Следующей была очередь Як-ки. Она вызвалась сама, не дожидаясь решения брата.
Меня удивил ее выбор: молодая женщина со следами насилия — синяки и ссадины по всему телу, резаные раны на груди и животе.
Процесс пошел намного легче: ни дрожи, ни паники, ни обморока.
И Рин, казалось, напрягался не в пример меньше.

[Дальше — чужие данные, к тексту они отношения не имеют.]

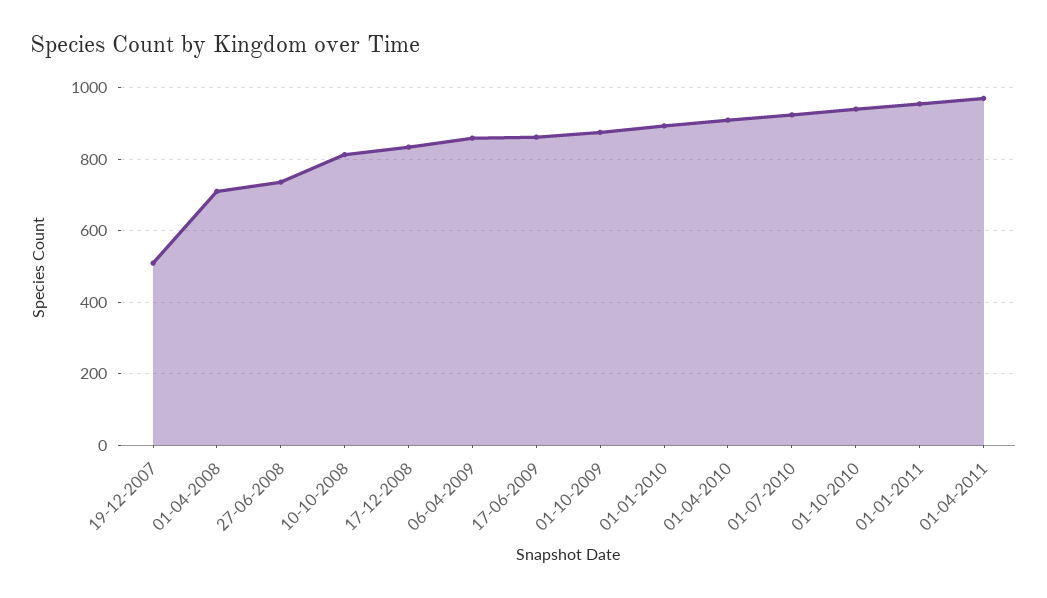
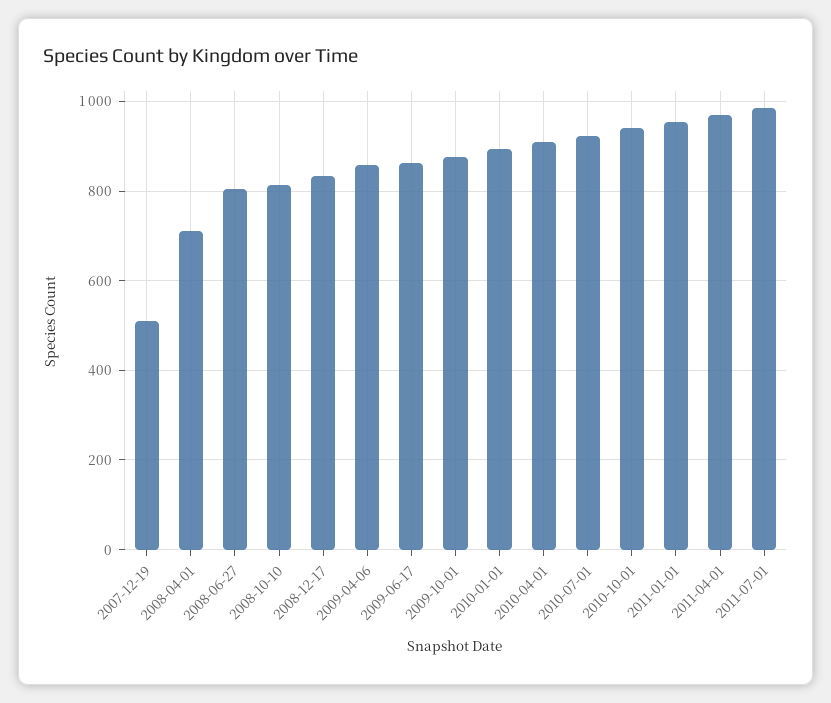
27-06-2008: 740 -> 800
2011-07-01: none -> 980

— Я помогла ей, — заявила Як-ки, лишь только брат убрал ладони и отступил. — Ей было больно. Страшно. Тот мужчина — он бил ее. Он был муж. Ревновал. Потом ударил ножом. Еще и еще. Очень страшно. Но я говорила с ней. Успокаивала. И ей полегчало. Она перестала кричать. Я потом проводила ее, чуть-чуть. Далеко было нельзя — ты запретил. Хотя мне хотелось… — Она рассказывала, не сводя глаз с Рина и обезоруживающе улыбаясь.
Брат рассмеялся.
— Нет, ты точно уникум! Ну, и как было там — куда ты ее проводила?

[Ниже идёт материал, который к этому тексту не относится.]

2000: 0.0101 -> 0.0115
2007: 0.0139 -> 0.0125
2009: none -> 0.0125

— Как сказать? Слов нет. Это как сказки, что я слушаю. Не смогу…
После ее сбивчивого, но достаточно позитивного отчета все немножко взбодрились. Даже я готова была перестать считать это действо глумлением над самым сокровенным — человеческой кончиной.
У Ханаан Ли все тоже прошло без больших потрясений. Она выбирала долго, останавливаясь возле каждого тела и вопросительно поглядывая на Рина. Он слегка кивнул, когда она застыла рядом со стариком — вроде того, что был у Маленького Человека, только постарше.
В чувство, по завершению опыта, нашу блистательную даму приводить не пришлось: нервы оказались крепкими и хватило двух минут для восстановления ровного дыхания.
Доверившись брату, Ли не прогадала: умер ее подопечный не от рака, а от инфаркта. Ее поразил не сам момент смерти, а факт пребывания в дряхлом, разваливающемся на части теле.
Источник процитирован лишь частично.